Na semana passada, brasileiros assistiram perplexos às cenas em que um adolescente de 13 anos matou a facadas uma professora da escola estadual Thomazia Montoro, em São Paulo.
Não foi um caso isolado. Um levantamento de pesquisadores da Unicamp e da Unesp mostrou que a média de ataques a escolas que era a cada dois anos, passou a ser mensal.
Num ambiente de violência que se agravou com a pandemia, a maioria das escolas públicas agoniza com estrutura deficiente, salários humilhantes e ausência de assistência psicológica. Nesses locais, alunos de famílias vulneráveis tendem a reproduzir o clima de agressividade que vivenciam em casa.
Espera-se que nesse momento de estreitamento dos laços do Brasil com a China, mais do que acordos comerciais, um saudável intercâmbio também viabilize mais troca de experiências na área de educação. Não apenas em conteúdo, mas no aspecto cultural, na valorização dos professores.
Luiz Gustavo Nússio coordena uma “joint college” entre a Esalq-USP e a China Agricultural University - duas das cinco melhores escolas de agronomia do mundo. Trata-se de uma pós-graduação em nível de mestrado, de dupla titulação, onde os alunos brasileiros e chineses recebem aulas em inglês de professores das duas nacionalidades. São duas linhas de pesquisa: agronomia e melhoramento de plantas, e administração pública ligada à agricultura.
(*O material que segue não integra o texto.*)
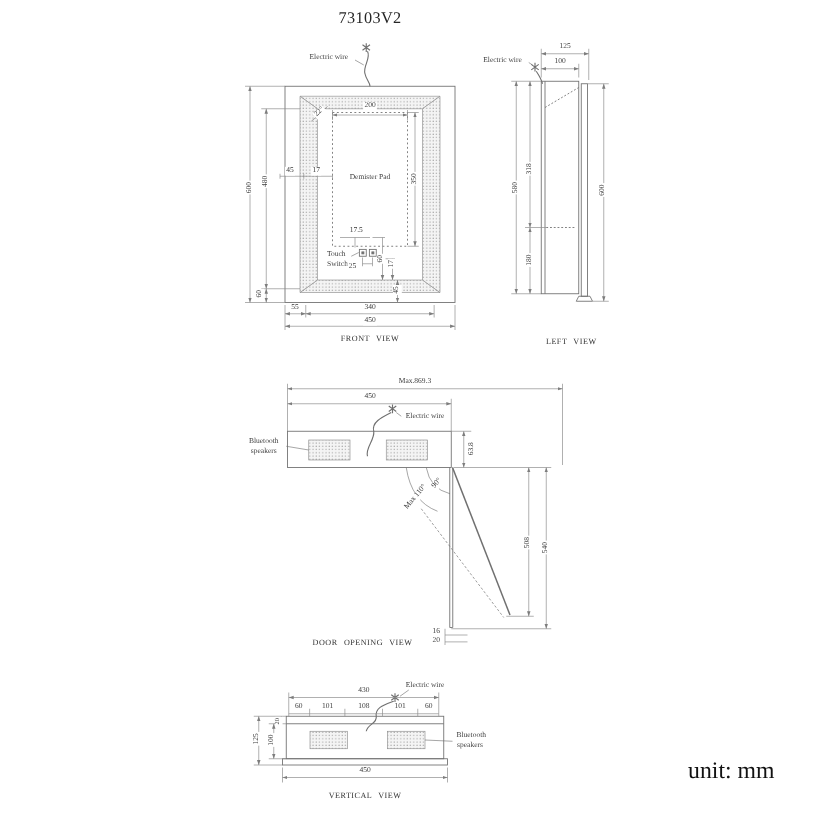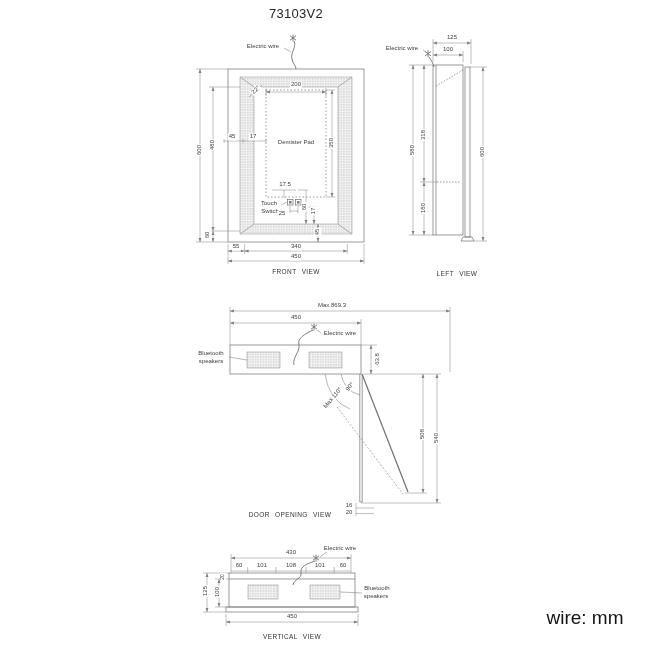"73103V2" .canvas { font-family: Liberation Sans, sans-serif -> Liberation Serif, serif }
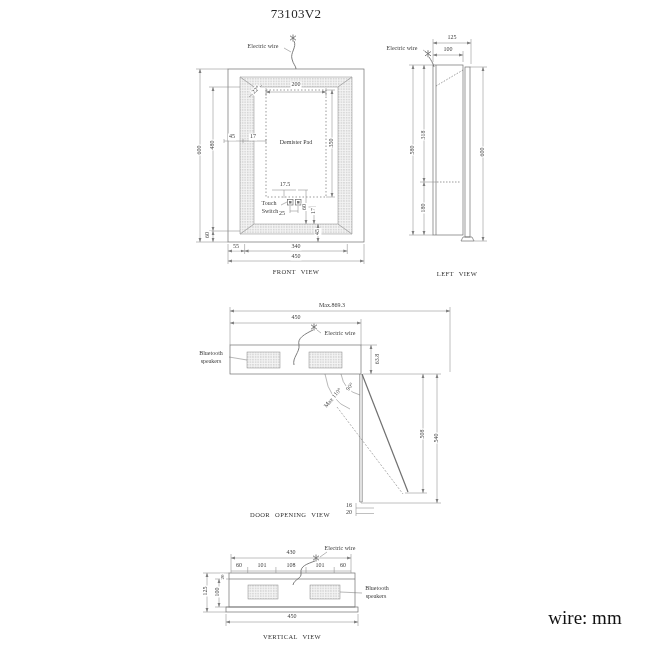"wire: mm" div.t { text: wire -> unit }
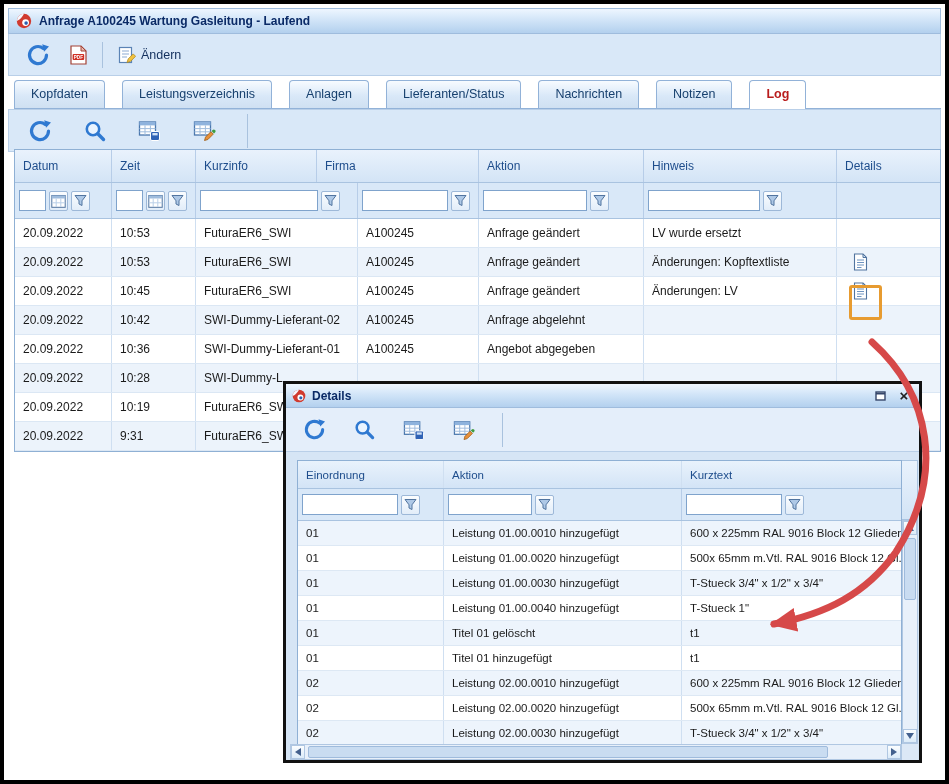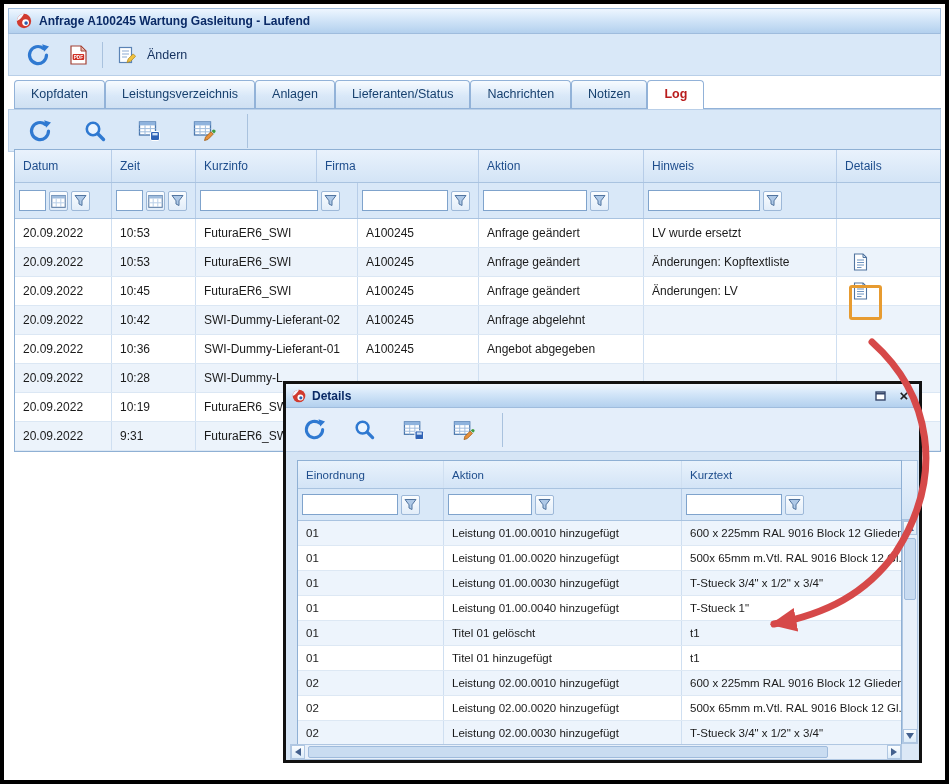"Ändern" .tbtn { gap: 11px -> 5px }
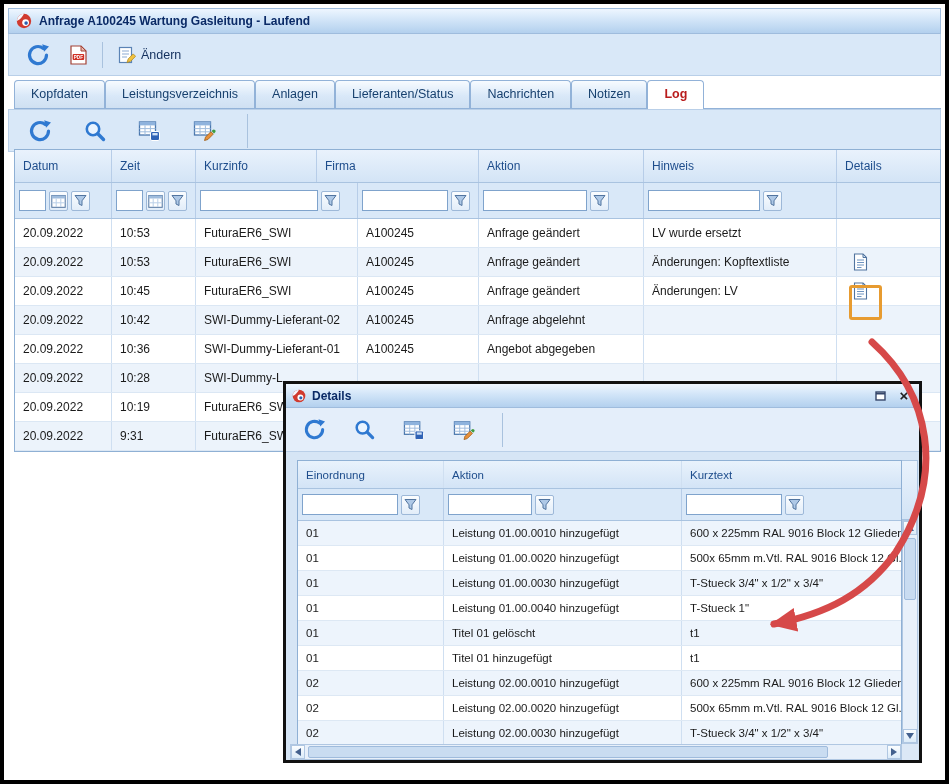"Kopfdaten" .tabbar { gap: 0 -> 17px }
O êxito da parceria entre a USP e a escola de agricultura chinesa levou o governo chinês, principal financiador do programa, a expandi-lo, de modo que as duas linhas de pesquisa devem se transformar em quatro a partir de 2024.
Num cenário de intensificação dos negócios na área de agricultura e pecuária entre Brasil e China, Nússio aponta a oportunidade e a estratégia do programa entre a instituição brasileira e a chinesa: “esse programa busca treinar pessoas para um ambiente qualificado no futuro, fazendo com que as negociações entre Brasil e China, especialmente na área de agricultura, possam ser melhoradas com a chegada de um pessoal que tem treinamento qualificado para esse ambiente”.
Em paralelo, outro projeto em funcionamento em Pequim reúne a Coppe - Instituto Alberto Luiz Coimbra de Pós-Graduação e Pesquisa de Engenharia, da Universidade Federal do Rio de Janeiro (UFRJ), e a Universidade de Tsinghua, que mantêm o China-Brazil Center na capital chinesa.
Na semana passada, o acordo de cooperação entre as duas instituições, em vigor desde 2010, foi renovado pela quarta vez. Trata-se deu um acordo de cooperação científica e tecnológica, que envolve áreas como transferência de tecnologia, mudança climática, cidades inteligentes, mobilidade, entre outros. O enfoque para os próximos quatro anos é preservação de florestas, clima, bioenergia e bioeconomia.
Dois projetos se destacam: a criação de uma escola internacional para capacitação de profissionais na área de mudanças climáticas. E o desenvolvimento da cadeia do bambu, lembrando que o Brasil possui uma das maiores florestas dessa planta do mundo.
Nússio explica que o convênio entre USP e a escola de agricultura chinesa também implica a troca cultural. “A China e o Brasil se importam que o aluno seja qualificado tecnicamente em alto nível, mas querem que ele também consiga entender a outra cultura, e isso seja um facilitador, uma espécie de linguagem universal”, observou. Segundo Nússio, compreendendo a cultura, a gente tem facilidade de entender uma série de valores do outro lado”.
Em suma, Brasil e China têm uma pauta de acordos comerciais que talvez seja a mais profícua do mundo. Mas do ponto de vista de integração cultural, científica e acadêmica, ainda fazem pouco juntos. “A distância geográfica é um problema, mas quando brasileiros e chineses se conhecem, paulatinamente, vão entendendo que são países amigos e têm muito em comum”, concluiu o professor.